1. A method of making an optical fiber, comprising the steps of:

setting or controlling a length of a pass line between an exit of UV curing furnace and an entrance portion of a capstan for pulling said optical fiber with a coating of UV cured resin;

drawing said optical fiber at a drawing speed of 1000 m/min or more on a condition that a transit time from said exit of UV curing furnace to said entrance portion of said capstan for pulling said optical fiber is set to be 0.5 seconds or more;

coating said optical fiber with a UV curable resin to have a predetermined coating diameter from 2351 μm to 265 μm; and

curing said UV curable resin in said UV curing furnace.

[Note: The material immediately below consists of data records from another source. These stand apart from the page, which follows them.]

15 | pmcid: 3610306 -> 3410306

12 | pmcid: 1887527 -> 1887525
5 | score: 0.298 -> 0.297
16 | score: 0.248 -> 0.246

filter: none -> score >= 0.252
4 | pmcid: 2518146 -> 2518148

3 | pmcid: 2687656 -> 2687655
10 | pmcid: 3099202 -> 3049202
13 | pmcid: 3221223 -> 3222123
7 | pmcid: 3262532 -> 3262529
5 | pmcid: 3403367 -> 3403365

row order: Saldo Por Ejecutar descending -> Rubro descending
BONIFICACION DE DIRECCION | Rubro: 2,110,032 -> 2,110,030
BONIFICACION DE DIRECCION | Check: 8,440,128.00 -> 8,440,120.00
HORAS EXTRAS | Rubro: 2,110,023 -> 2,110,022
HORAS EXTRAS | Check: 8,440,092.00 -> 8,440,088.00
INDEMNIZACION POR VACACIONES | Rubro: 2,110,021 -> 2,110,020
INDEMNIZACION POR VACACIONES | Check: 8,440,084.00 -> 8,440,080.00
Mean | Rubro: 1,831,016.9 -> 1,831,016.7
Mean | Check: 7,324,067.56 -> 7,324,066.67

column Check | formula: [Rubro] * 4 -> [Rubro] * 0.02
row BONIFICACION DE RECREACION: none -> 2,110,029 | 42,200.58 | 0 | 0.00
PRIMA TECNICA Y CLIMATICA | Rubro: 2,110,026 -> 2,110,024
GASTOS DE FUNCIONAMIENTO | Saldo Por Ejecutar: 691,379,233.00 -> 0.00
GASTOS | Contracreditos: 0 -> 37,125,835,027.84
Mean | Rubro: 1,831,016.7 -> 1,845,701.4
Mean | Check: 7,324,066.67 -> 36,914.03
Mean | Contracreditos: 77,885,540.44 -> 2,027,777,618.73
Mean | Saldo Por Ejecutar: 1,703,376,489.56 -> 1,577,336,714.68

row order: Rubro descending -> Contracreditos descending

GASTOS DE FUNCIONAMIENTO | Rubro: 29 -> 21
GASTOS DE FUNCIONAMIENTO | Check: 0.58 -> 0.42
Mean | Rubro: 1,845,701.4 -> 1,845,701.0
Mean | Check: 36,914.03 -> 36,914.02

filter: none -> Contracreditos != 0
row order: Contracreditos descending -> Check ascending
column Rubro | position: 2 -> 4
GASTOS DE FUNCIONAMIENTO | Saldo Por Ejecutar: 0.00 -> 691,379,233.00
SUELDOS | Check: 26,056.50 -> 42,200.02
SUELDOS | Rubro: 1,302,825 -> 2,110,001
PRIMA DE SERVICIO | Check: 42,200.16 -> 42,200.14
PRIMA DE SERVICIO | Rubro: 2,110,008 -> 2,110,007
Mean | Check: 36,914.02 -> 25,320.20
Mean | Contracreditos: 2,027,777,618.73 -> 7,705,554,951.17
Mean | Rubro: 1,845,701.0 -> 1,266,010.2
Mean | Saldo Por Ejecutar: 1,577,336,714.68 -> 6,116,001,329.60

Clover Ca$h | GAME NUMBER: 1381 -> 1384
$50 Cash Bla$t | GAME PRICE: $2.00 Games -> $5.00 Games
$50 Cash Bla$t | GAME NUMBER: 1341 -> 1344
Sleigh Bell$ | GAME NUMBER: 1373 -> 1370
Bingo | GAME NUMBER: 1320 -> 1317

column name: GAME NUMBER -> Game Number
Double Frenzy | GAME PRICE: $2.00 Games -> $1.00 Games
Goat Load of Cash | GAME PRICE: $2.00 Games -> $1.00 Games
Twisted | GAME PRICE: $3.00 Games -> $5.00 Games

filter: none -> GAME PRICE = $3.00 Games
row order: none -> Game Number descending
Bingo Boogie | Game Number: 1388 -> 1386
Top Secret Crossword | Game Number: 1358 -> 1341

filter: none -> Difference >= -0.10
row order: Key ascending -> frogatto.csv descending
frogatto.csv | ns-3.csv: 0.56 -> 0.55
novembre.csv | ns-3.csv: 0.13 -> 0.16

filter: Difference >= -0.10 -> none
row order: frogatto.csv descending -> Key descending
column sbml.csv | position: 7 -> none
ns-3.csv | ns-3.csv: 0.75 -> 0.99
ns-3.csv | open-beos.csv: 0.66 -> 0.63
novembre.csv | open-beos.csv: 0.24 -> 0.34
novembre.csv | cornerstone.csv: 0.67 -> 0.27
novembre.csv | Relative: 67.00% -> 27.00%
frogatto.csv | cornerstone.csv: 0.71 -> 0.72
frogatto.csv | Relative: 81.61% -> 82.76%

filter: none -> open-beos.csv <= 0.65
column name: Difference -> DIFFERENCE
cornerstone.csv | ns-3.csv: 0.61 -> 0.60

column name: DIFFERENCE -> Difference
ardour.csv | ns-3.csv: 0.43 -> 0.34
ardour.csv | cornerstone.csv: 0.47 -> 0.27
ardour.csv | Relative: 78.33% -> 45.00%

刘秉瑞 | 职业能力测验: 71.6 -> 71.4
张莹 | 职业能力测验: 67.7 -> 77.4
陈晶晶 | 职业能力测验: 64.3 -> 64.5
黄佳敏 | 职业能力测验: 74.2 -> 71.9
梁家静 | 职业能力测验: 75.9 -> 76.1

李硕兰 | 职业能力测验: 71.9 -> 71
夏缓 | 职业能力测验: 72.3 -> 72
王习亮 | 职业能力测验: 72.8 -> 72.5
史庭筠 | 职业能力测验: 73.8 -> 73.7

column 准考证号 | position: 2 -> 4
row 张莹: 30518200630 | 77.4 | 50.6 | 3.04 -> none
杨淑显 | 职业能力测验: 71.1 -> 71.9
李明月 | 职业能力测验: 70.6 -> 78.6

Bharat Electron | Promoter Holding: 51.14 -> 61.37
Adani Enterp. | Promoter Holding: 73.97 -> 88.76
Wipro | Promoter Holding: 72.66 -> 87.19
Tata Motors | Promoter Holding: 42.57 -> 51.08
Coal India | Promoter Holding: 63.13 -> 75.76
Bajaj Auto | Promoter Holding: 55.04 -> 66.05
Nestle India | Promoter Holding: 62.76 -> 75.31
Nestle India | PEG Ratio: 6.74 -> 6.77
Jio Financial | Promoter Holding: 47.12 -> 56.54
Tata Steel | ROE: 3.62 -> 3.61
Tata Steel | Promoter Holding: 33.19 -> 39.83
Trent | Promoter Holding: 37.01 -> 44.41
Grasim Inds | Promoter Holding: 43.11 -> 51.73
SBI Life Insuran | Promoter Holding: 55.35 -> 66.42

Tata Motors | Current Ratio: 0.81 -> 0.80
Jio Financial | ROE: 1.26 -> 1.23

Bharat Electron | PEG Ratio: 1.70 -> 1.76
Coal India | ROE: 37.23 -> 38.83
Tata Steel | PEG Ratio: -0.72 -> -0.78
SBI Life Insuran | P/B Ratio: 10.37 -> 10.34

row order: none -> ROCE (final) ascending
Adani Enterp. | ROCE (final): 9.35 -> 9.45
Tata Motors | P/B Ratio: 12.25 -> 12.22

2. The method of making an optical fiber according to claim 1,

wherein

said setting length of said pass line is determined based on a result of arithmetical operation by using a data of an actual drawing speed and a predetermined reaction time for curing said UV curable resin, and

said transit time is longer than said predetermined reaction time.

3. An apparatus for making an optical fiber, comprising:

a coating device for coating said optical fiber with UV curable resin;

a UV curing furnace for curing said UV curable resin;

a capstan for pulling said optical fiber with a coating of cured UV curable resin;

an arithmetical operation device for calculating a setting length of a pass line between an exit of said UV curing furnace and an entrance portion of said capstan based on a result of an arithmetical operation by using a data of an actual drawing speed and a predetermined reaction time for curing said UV curable resin; and

a control device for controlling a pass line length to be equal to said setting length of said pass line calculated by said arithmetical operation device,

wherein

a transit time from said exit of said UV curing furnace to said entranced portion of said capstan is longer than said predetermined reaction time.

4. The apparatus for making of the optical fiber according to claim 3,

wherein

said transit time is set to be 0.5 seconds or more,

said drawing speed is 1000 m/min or more, and

a coating diameter of said optical fiber is from 235 μm to 265 μm after coating said optical fiber with UV curable resin.

5. The apparatus for making the optical fiber according to claim 3,

wherein

said control device comprises a guide roller device and a pass line length controller,

said guide roller device includes a first guide roller and a second guide roller,

at least one of said first and second guide rollers is movable to change a distance between said first and second guide rollers, and

said pass line length controller controls a pass line length by changing said distance.